Some frustration has been expressed that LF does not seem to be as favorable to copyleft as those of us who care deeply about free software licensing might wish. This is a perfectly comprehensible feeling, which I share. But I think the reasons for our frustration should be sought in another quarter, namely our own.

LF will be as favorable to copyleft as its members are. Copyleft licensing is easy for businesses to doubt: required sharing of work that could be instead “owned” by the capital investors seems to be mere loss in conventional calculations. I have spent most of my adult lifetime not telling businesses that copyleft was in their interest, but educating them about copyleft and others’ experience with it, in order to allow them to draw their own conclusions.
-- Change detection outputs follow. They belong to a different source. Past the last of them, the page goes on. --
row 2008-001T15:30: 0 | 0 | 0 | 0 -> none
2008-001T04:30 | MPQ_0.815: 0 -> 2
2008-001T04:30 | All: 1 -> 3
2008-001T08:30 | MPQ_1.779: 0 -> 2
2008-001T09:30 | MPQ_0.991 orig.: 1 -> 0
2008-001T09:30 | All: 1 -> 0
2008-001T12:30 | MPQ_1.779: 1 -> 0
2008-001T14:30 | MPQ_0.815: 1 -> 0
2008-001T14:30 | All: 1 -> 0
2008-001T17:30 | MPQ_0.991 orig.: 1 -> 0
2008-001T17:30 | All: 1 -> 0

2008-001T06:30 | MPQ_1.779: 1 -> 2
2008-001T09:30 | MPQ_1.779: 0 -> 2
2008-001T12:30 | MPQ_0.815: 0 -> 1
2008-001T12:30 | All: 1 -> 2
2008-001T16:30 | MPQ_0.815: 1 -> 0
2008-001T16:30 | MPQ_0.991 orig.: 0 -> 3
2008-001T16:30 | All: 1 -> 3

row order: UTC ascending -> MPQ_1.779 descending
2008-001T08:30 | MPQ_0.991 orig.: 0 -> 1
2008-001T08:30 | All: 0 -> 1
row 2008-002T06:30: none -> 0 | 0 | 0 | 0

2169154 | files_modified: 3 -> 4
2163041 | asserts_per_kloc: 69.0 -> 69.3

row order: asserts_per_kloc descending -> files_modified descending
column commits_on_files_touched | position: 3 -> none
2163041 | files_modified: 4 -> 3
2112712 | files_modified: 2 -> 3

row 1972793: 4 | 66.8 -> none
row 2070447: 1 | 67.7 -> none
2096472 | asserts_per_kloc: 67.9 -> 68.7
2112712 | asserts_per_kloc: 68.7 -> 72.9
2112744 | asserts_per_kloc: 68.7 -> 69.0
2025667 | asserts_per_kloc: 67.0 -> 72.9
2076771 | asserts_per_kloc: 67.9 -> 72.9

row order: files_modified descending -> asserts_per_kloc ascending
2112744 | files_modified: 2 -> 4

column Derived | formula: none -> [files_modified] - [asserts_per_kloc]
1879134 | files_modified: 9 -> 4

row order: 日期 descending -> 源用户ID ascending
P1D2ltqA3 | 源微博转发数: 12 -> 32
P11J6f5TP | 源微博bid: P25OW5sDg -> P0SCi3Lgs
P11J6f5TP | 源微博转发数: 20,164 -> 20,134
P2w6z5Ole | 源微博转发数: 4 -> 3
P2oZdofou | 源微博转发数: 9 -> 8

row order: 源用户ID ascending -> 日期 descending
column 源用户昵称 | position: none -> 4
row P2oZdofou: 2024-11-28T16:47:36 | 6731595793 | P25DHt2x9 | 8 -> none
Experience has taught me that this process, though uncertain and unscalable, is absolutely crucial to the attainment of the free software movement’s fundamental objectives. It is, however, all too easily destroyed by any form of overly aggressive copyleft enforcement that fully confirms businesspeople’s skepticism.

This delicate dual process—of securing respect for the free software copyleft licenses while also increasing their acceptability to businesses—is now in danger of failing. The results can be seen in an unnecessary increase in acrimony, on the one hand, and a decrease in willingness to support the value of copyleft in even core infrastructure projects—from which all businesses, societies and persons in the Net will benefit—on the other. If we are to avoid the erosion of what we most value, it is apparent that we must redouble efforts at a new general social consensus on processes of copyleft compliance. We need to demonstrate in action, not declare, that the means by which we ensure fair sharing are—like traffic enforcement, environmental regulation, and fair labor standards—not losses to businesses, but gains to society and to the businesses that live there. Supply-chain based initiatives like OpenChain; educational outreach efforts conducted at the Legal Network mailing list, at ALN, and elsewhere; and closer mutual information and facilitation or mediation arrangements among SFLC and all other relevant community parties as well as LN, OIN, etc., are all urgently required.

Two decades ago, all the work required for this purpose could be done by two people, Richard and me. It is neither disappointing nor troublesome that this is not true anymore. There are now thousands of people around the world directly involved with these issues, and hundreds of thousands more in communities and businesses with substantial stakes. Recent decisions about the makeup of Android will change the relationship between copyleft and a substantial fraction of the human race. Those following directly in our footsteps—trying to put copyleft more and more at the center of everything in the technology that either supports or eliminates freedom in human life, for social and political as well as technological reasons—must now work in careful and shifting alliance with many other social and economic powers, still much greater in all measures of puissance than we are. The sort of antagonism once represented by Microsoft has vanished. But a combination of creeping distrust resulting from mistakes on our part and a deterioration of commitment among young developers could spell our doom anyway.

The free software movement’s policy, while requiring subtle care in execution, is obvious. We must be firm without undue truculence. Our priorities must be carefully selected. We must not choose fights that are not worth winning. And we must make optimal use of the extraordinarily beneficial institutions that have grown up in our neighborhood.